Um neun Uhr erschien Madame Saxe; ihr Liebhaber war im Verlust.



»Jetzt, mein Herr,« sagte sie zu mir, »könnten Sie wohl nachgeben.«



»Meine Gnädige, in der Hoffnung, Ihnen zu gefallen, bin ich bereit, meine Wette zurückzuziehen und auf das übrige zu verzichten.«



Diese Worte, die ich in einem Ton gezierter Galanterie sprach, erregten den Zorn des Herrn dEntragues; er sagte ärgerlich, er würde nicht eher aufhören, als bis einer von uns beiden zu Boden sänke.
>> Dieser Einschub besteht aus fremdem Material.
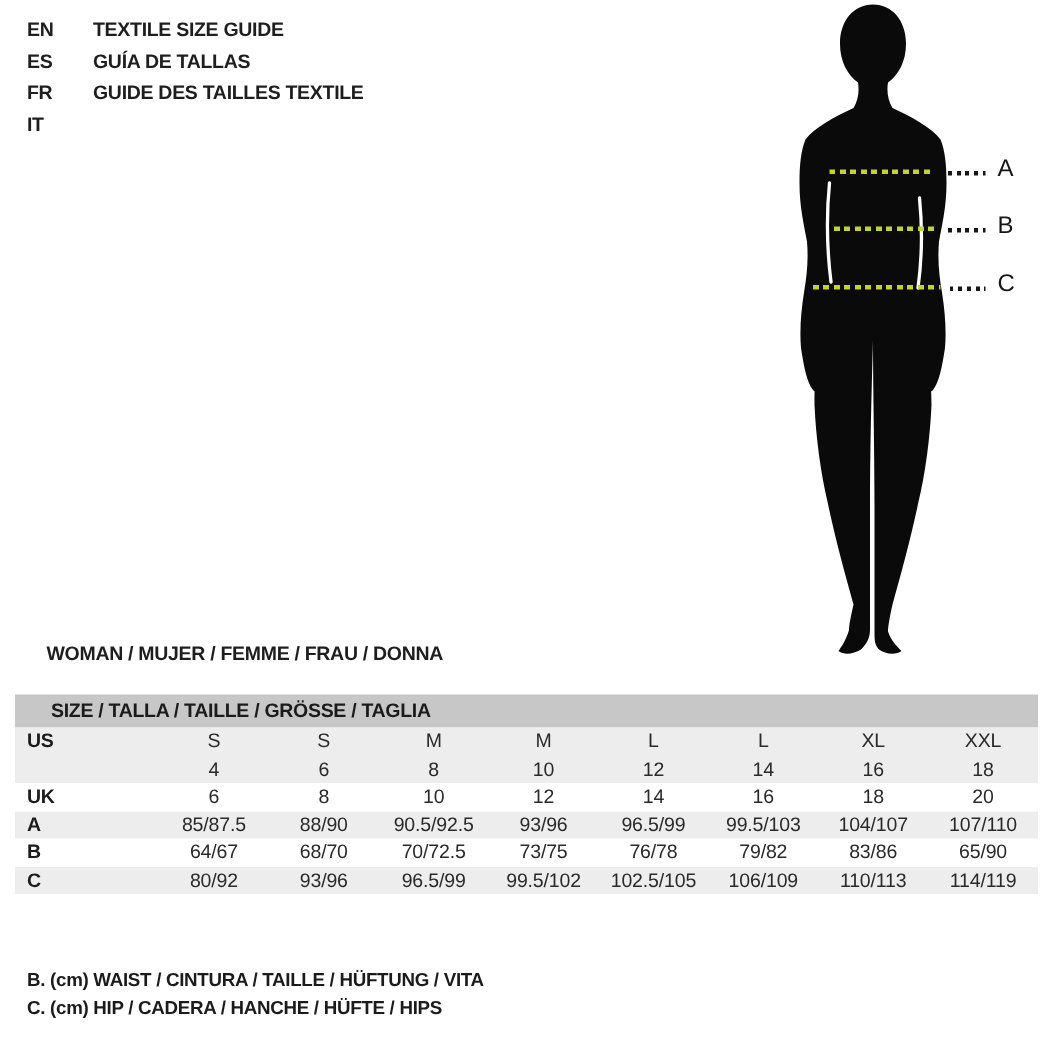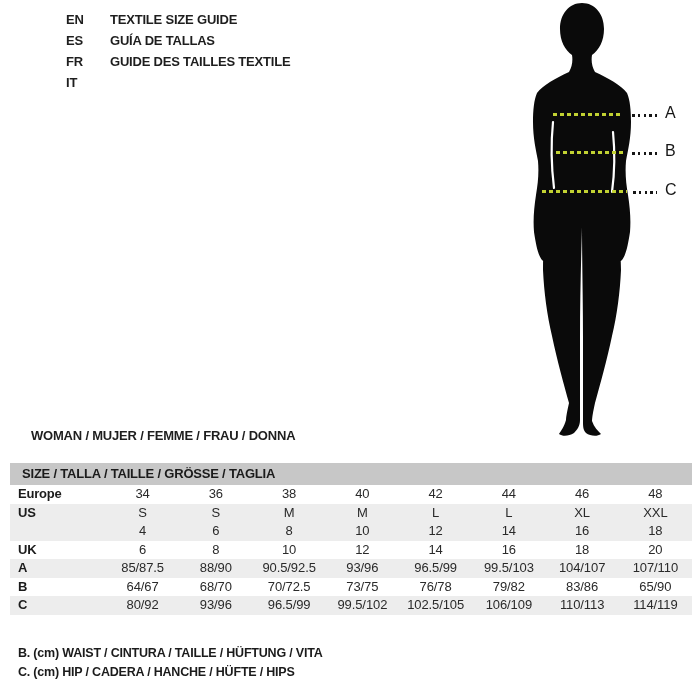--- a/index.html
+++ b/index.html
@@ -16,21 +16,21 @@
     position:absolute;left:18px;top:9px;
   }
   .lang-row{
     display:flex;
     line-height:21px;
     font-size:13px;
     font-weight:700;
     letter-spacing:-0.2px;
     white-space:nowrap;
   }
-  .lang-code{width:44px;flex:0 0 44px;margin-left:48px;}
+  .lang-code{width:44px;flex:0 0 44px;}
   
   .figure-svg{
     position:absolute;left:480px;top:0;width:200px;height:450px;
   }
   .dash-yellow{
     position:absolute;height:3px;
     background:repeating-linear-gradient(90deg,#c2d232 0 4px,transparent 4px 7px);
   }
   .dash-black{
     position:absolute;height:2.6px;
@@ -59,21 +59,21 @@
     white-space:nowrap;
   }
   
   .size-table{
     position:absolute;left:10px;top:463px;width:682px;
   }
   .table-header{
     height:22px;line-height:22px;
     background:#c7c7c7;
     font-size:13px;font-weight:700;letter-spacing:-0.2px;
-    padding-left:12px;
+    padding-left:24px;
     box-sizing:border-box;
     color:#1b1b1b;
   }
   .trow{
     display:flex;
     height:18.5px;line-height:18.5px;
     font-size:13px;
   }
   .trow.shaded{background:#ededed;}
   .tlabel{
@@ -182,31 +182,20 @@
     <div id="yC" class="dash-yellow"></div>
     <div id="bC" class="dash-black"></div>
     <div id="lC" class="measure-label">C</div>
   </div>
 
   <div class="woman-heading">WOMAN / MUJER / FEMME / FRAU / DONNA</div>
 
   <div class="size-table">
     <div class="table-header">SIZE / TALLA / TAILLE / GRÖSSE / TAGLIA</div>
     <div id="table-rows">
-        <div class="trow">
-          <div class="tlabel">Europe</div>
-          <div class="tcell">34</div>
-          <div class="tcell">36</div>
-          <div class="tcell">38</div>
-          <div class="tcell">40</div>
-          <div class="tcell">42</div>
-          <div class="tcell">44</div>
-          <div class="tcell">46</div>
-          <div class="tcell">48</div>
-        </div>
         <div class="trow shaded">
           <div class="tlabel">US</div>
           <div class="tcell">S</div>
           <div class="tcell">S</div>
           <div class="tcell">M</div>
           <div class="tcell">M</div>
           <div class="tcell">L</div>
           <div class="tcell">L</div>
           <div class="tcell">XL</div>
           <div class="tcell">XXL</div>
»Sie sehen, sehr liebenswürdige Dame, daß nicht ich der Eigensinnige bin.« Dabei machte ich verliebte Augen, deren Blick in meinem Zustande wohl nicht sehr durchdringend sein mochte.



Man ließ uns eine Fleischbrühe bringen; dEntragues aber, der auf dem höchsten Grade der Schwäche angelangt war, wurde nach dem Genuß des Getränkes so unwohl, daß er auf seinem Stuhl hin- und herschwankte und schweißüberströmt in Ohnmacht sank. Man trug ihn schnell hinaus. Ich gab dem Kellner, der zweiundvierzig Stunden lang Dienst gehabt hatte, sechs Louis, steckte mein Gold in die Taschen und ging dann, nicht zu Bett, sondern zu einem Apotheker, von dem ich mir ein leichtes Brechmittel geben ließ. Hierauf ging ich zu Bett und schlummerte ein paar Stunden; gegen drei Uhr speiste ich mit dem besten Appetit zu Mittag.